Methods expect request objects. We provide a script that will convert most common use cases.

  • Install the library with libcst.
python3 -m pip install google-cloud-dataproc[libcst]
  • The script fixup_dataproc_v1_keywords.py is shipped with the library. It expects an input directory (with the code to convert) and an empty destination directory.
$ fixup_dataproc_v1_keywords.py --input-directory .samples/ --output-directory samples/

Before:

from google.cloud import dataproc

client = dataproc.ClusterControllerClient()

clusters = client.list_clusters(project_id="project_id", region="region")

After:

from google.cloud import dataproc

client = dataproc.ClusterControllerClient()

clusters = client.list_clusters(request={
    'project_id' : "project_id", 'region' : "region"
})

More Details

In google-cloud-dataproc<2.0.0, parameters required by the API were positional parameters and optional parameters were keyword parameters.

Before:

    def get_cluster(
        self,
        project_id,
        region,
        cluster_name,
        retry=google.api_core.gapic_v1.method.DEFAULT,
        timeout=google.api_core.gapic_v1.method.DEFAULT,
        metadata=None,
    ):

In the 2.0.0 release, all methods have a single positional parameter request. Method docstrings indicate whether a parameter is required or optional.

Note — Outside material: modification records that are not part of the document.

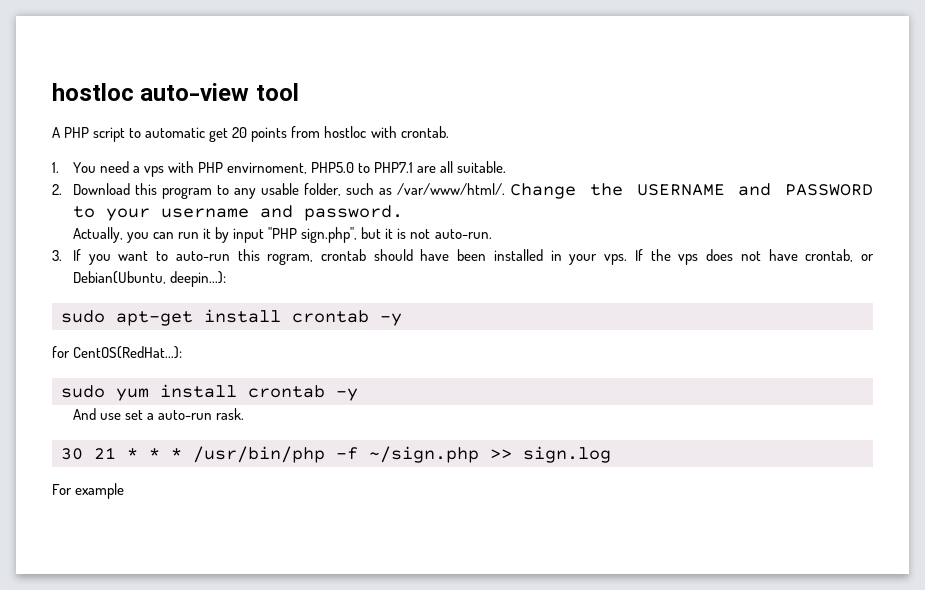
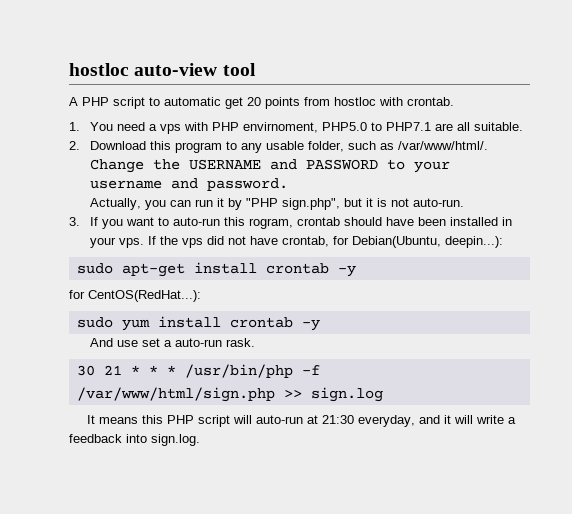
- Actually, you can run it by input "PHP sign.php", but it is not auto-run.
+ Actually, you can run it by "PHP sign.php", but it is not auto-run.
- If the vps does not have crontab, or Debian(Ubuntu, deepin...):
+ If the vps did not have crontab, for Debian(Ubuntu, deepin...):
- 30 21 * * * /usr/bin/php -f ~/sign.php >> sign.log
+ 30 21 * * * /usr/bin/php -f /var/www/html/sign.php >> sign.log
- For example
+ It means this PHP script will auto-run at 21:30 everyday, and it will write a feedback into sign.log.

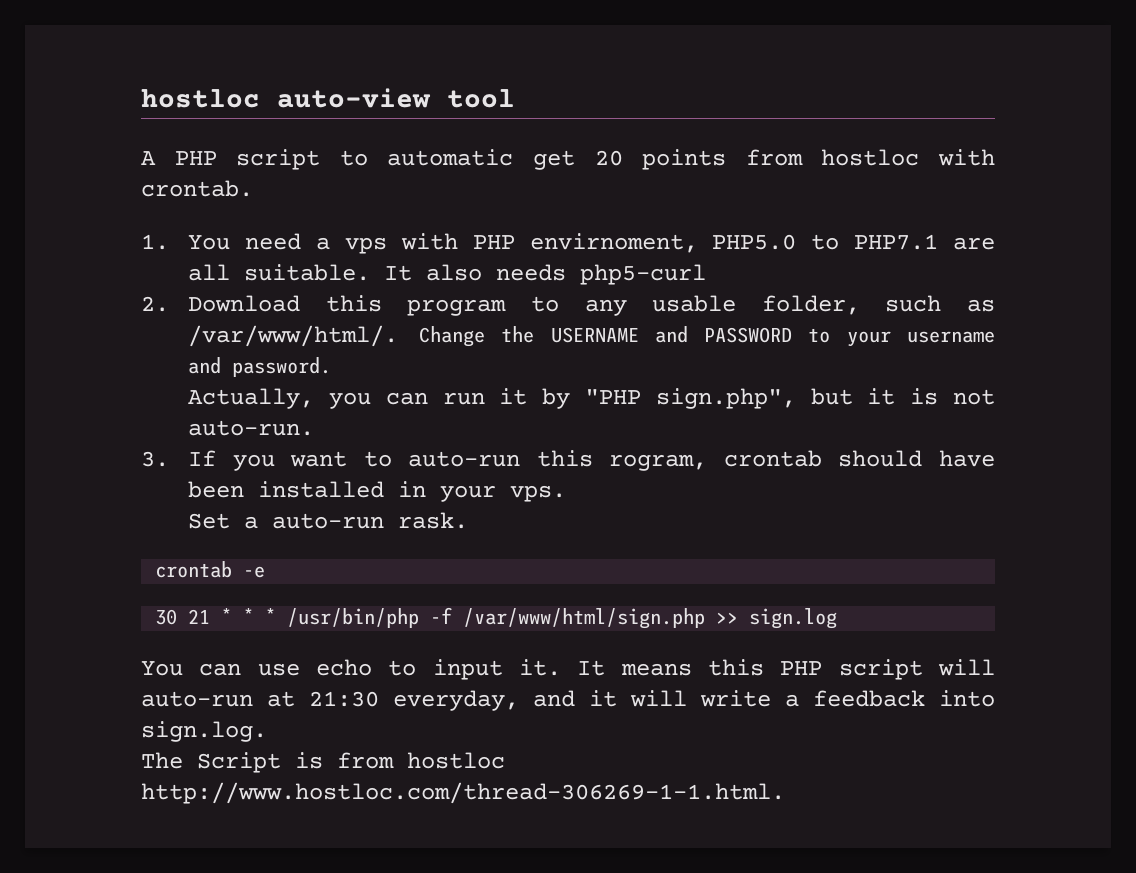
+ It also needs php5-curl
- 3. If you want to auto-run this rogram, crontab should have been installed in your vps. If the vps did not have crontab, for Debian(Ubuntu, deepin...):
- sudo apt-get install crontab -y
- for CentOS(RedHat...):
- sudo yum install crontab -y
- And use set a auto-run rask.
+ 3. If you want to auto-run this rogram, crontab should have been installed in your vps.
+ Set a auto-run rask.
+ crontab -e
+ You can use echo to input it.
+ The Script is from hostloc http://www.hostloc.com/thread-306269-1-1.html.

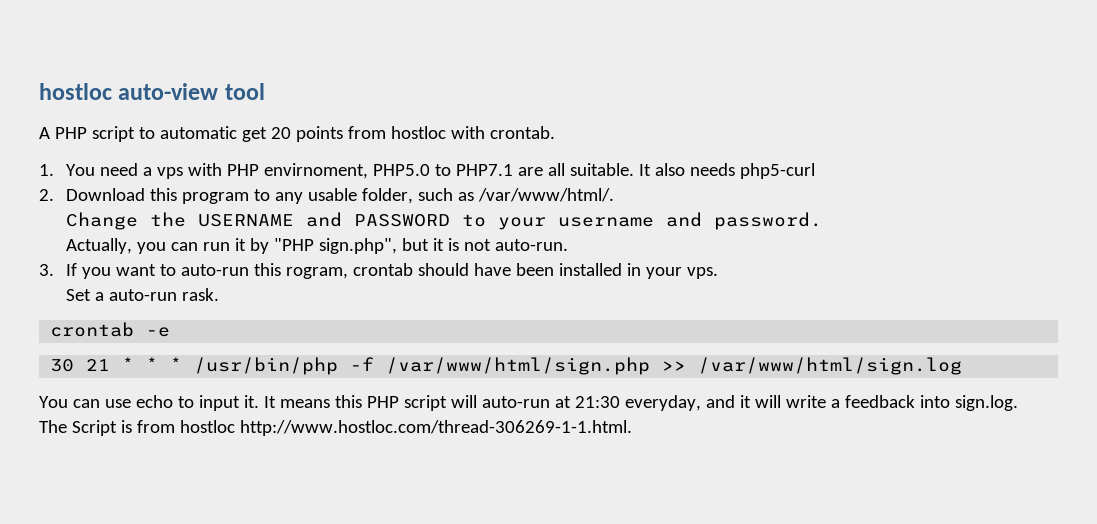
- 2. Download this program to any usable folder, such as /var/www/html/. Change the USERNAME and PASSWORD to your username and password.
+ 2. Download this program to any usable folder, such as /var/www/html/.
+ Change the USERNAME and PASSWORD to your username and password.
- 30 21 * * * /usr/bin/php -f /var/www/html/sign.php >> sign.log
+ 30 21 * * * /usr/bin/php -f /var/www/html/sign.php >> /var/www/html/sign.log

Some methods have additional keyword only parameters. The available parameters depend on the google.api.method_signature annotation specified by the API producer.

After:

    def get_cluster(
        self,
        request: clusters.GetClusterRequest = None,
        *,
        project_id: str = None,
        region: str = None,
        cluster_name: str = None,
        retry: retries.Retry = gapic_v1.method.DEFAULT,
        timeout: float = None,
        metadata: Sequence[Tuple[str, str]] = (),
    ) -> clusters.Cluster:

NOTE: The request parameter and flattened keyword parameters for the API are mutually exclusive. Passing both will result in an error.

Both of these calls are valid:

response = client.get_cluster(
    request={
        "project_id": project_id,
        "region": region,
        "cluster_name": cluster_name
    }
)
response = client.get_cluster(
    project_id=project_id,
    region=region,
    cluster_name=cluster_name
)

This call is invalid because it mixes request with a keyword argument cluster_name. Executing this code will result in an error.

response = client.get_cluster(
    request={
        "project_id": project_id,
        "region": region
    },
    cluster_name=cluster_name
)

Enums and Types

WARNING: Breaking change

The submodules enums and types have been removed.

Before:


from google.cloud import dataproc

status = dataproc.enums.ClusterStatus.State.CREATING
cluster = dataproc.types.Cluster(cluster_name="name")

After:

from google.cloud import dataproc

status = dataproc.ClusterStatus.State.CREATING
cluster = dataproc.Cluster(cluster_name="name")

Path Helper Methods

The following path helper methods have been removed. Please construct the paths manually.

project = 'my-project'
location = 'project-location'
region = 'project-region'
workflow_template = 'template'
autoscaling_policy = 'policy'

location_path = f'projects/{project}/locations/{location}'
region_path = f'projects/{project}/regions/{region}'
workflow_template_path = f'projects/{project}/regions/{region}/workflowTemplates/{workflow_template}'
autoscaling_policy_path = f'projects/{project}/locations/{location}/autoscalingPolicies/{autoscaling_policy}'